Sabtu, 26 Oktober 2013

Wujudkan Cita-Cita Indonesia dengan Memaknai Sumpah Pemuda

Masih ingatkah kalian dengan teks yang satu ini:

“Kami putra dan putri Indonesia, mengaku bertumpah darah yang satu, tanah air Indonesia.
Kami putra dan putri Indonesia, mengaku berbangsa yang satu, bangsa Indonesia.
Kami putra dan putri Indonesia, menjunjung bahasa persatuan, bahasa Indonesia.”

Pasti banyak sekali ekspresi orang diluar sana saat membaca atau saat mendengar teks ini. Ada yang lupa-lupa ingat, ada yang merasa begitu akrab dipendengarannya  tapi tidak tahu apa sebenarnya teks tersebut, ada juga yang sudah mengenal teks tersebut dengan baik, bahkan ada juga yang sama sekali tidak mengenali teks tersebut. Sebagai generasi muda yang akan meneruskan perjuangan bangsa ini seharusnya kita sudah mengenali dan bisa memaknainya dengan baik.

Teks tersebut dihasilkan dari sebuah kongres yang dinamakan Kongres Pemuda II, yang diadakan pada tanggal 28 Oktober 1928 di Jalan Kramat Raya No 106 sebuah rumah pondokan milik seorang Tionghoa yang bernama Sie Kong Liong. Ide penyelenggaraan Kongres ini berasal dari Perhimpunan Pelajar Pelajar Indonesia (PPPI) yang diketuai oleh Sugondo Djojopuspito.  Dihadiri oleh para peserta  yang berasal dari berbagai wakil organisasi pemuda tiap daerah dari golongan yang berbeda-beda yang ada pada saat itu. Sebelum kongres ditutup atas saran dari Sugondo, untuk pertama kalinya juga lagu "Indonesia Raya" karya Wage Rudolf Supratman dimainkan dengan biola tanpa syair.

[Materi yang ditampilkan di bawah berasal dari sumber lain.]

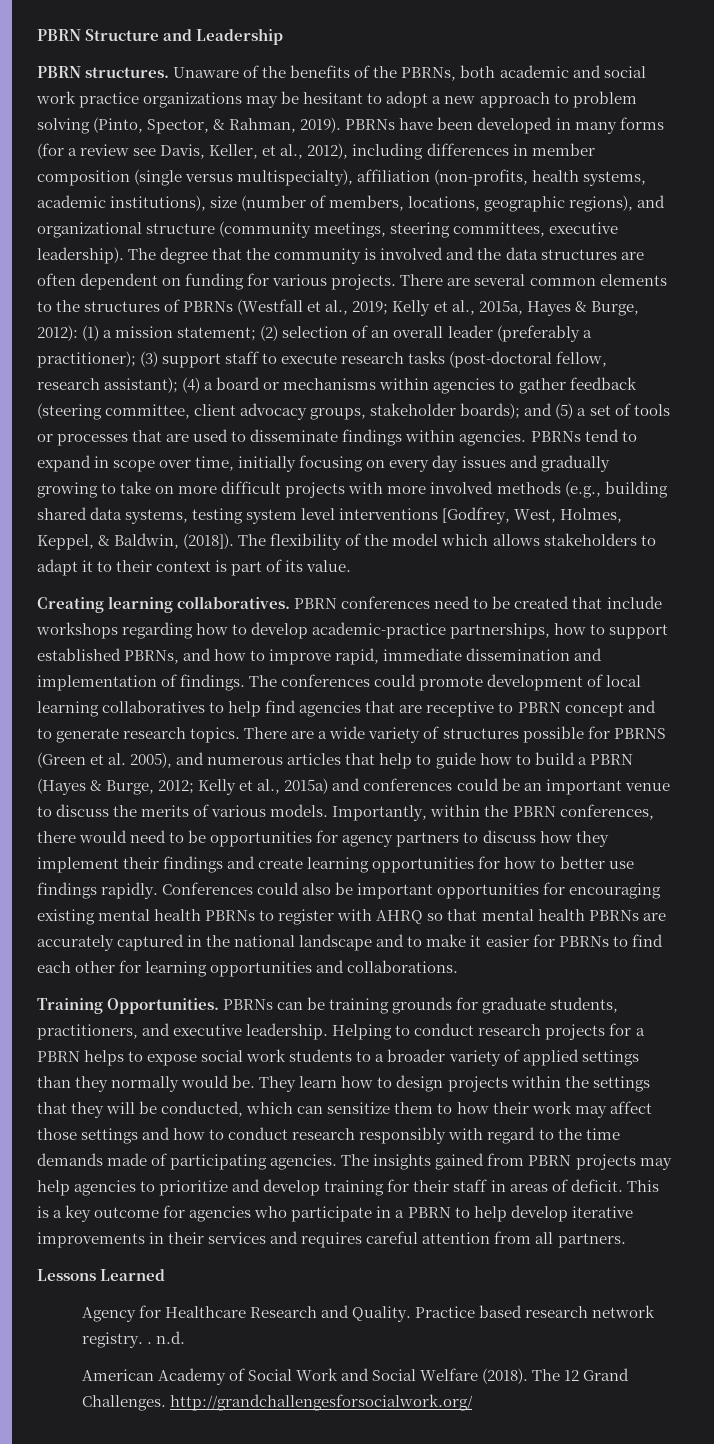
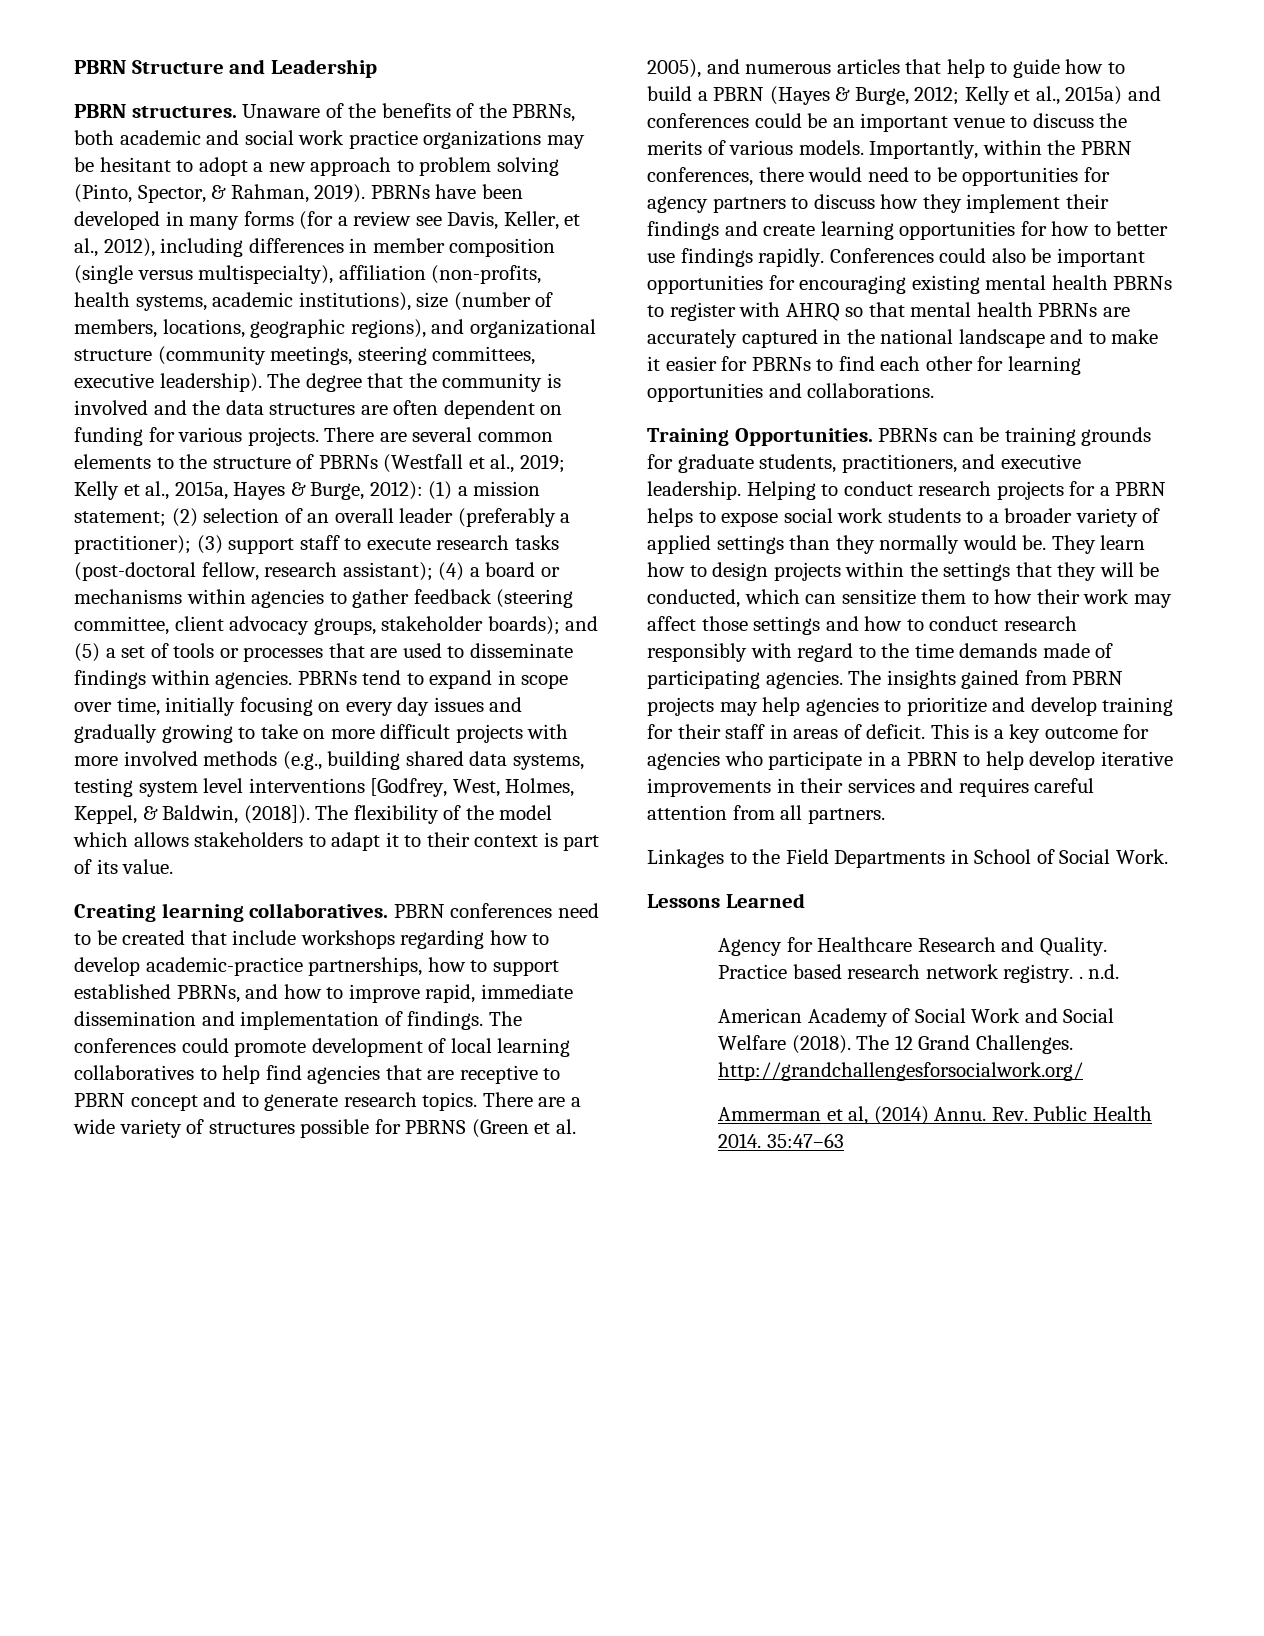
- There are several common elements to the structures of PBRNs (Westfall et al., 2019;
+ There are several common elements to the structure of PBRNs (Westfall et al., 2019;
+ Linkages to the Field Departments in School of Social Work.
+ Ammerman et al, (2014) Annu. Rev. Public Health 2014. 35:47–63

Teks diatas merupakan bukti otentik bahwa pada tanggal 28 Oktober 1928 bangsa Indonesia dilahirkan. Para pemuda pada saat itu membulatkan tekad untuk mengangkat harkat dan martabat hidup seluruh rakyat  Indonesia. Tekad inilah yang menjadi dorongan perjuangan rakyat Indonesia hingga 17 tahun kemudian lebih tepatnya pada tanggal 17 Agustus 1945, rakyat Indonesia berhasil meraih kemerdekaan dan terlepas dari jajahan kaum kolonialis.

Mengaku bertumpah darah yang satu, berbangsa yang satu, dan menjujung bahasa persatuan (Satu Nusa, Satu Bangsa, dan Satu Bahasa). Sudah jelas bahwa teks tersebut memuat nilai-nilai persatuan dan kesatuan yang ditunjukan oleh para pemuda 85 tahun lalu. Sangat berbeda dengan kenyataan para pemuda jaman sekarang yang selalu diwarnai dengan tawuran dan demo yang terjadi tidak hanya di kota-kota besar saja. Ironisnya para pelakunya kebanyakan adalah para pelajar dan mahasiswa tetapi tidak jarang juga masyarakat lainnya. Tidak hanya itu, dengan danya pengaruh globalisasi pun menyebabkan pudarnya rasa cinta kita terhadap tanah air ini. Sebagai pemuda dan pemudi Indonesia yang  notabenenya merupakan pemimpin dimasa yang akan datang, seharusnya kita bisa saling menjaga persatuan dan kesatuan Negara ini sesuai dengan makna yang terkandung pada teks diatas yaitu teks “Sumpah Pemuda”.


Sebagai “Generasi Muda” marilah kita memaknai peringatan Hari Sumpah Pemuda ini dengan saling menjaga persatuan dan kesatuan rakyat Indonesia, terus memupuk dan menumbuhkan cinta terhadap tanah air sendiri, dan terwujudnya satu rasa tanggung jawab diantara kita semua demi terwujudnya Indonesia yang bersatu untuk mencapai cita-cita menjadi Indonesia yang makmur dan terbebas dari Korupsi, Kolusi dan Nepotisme.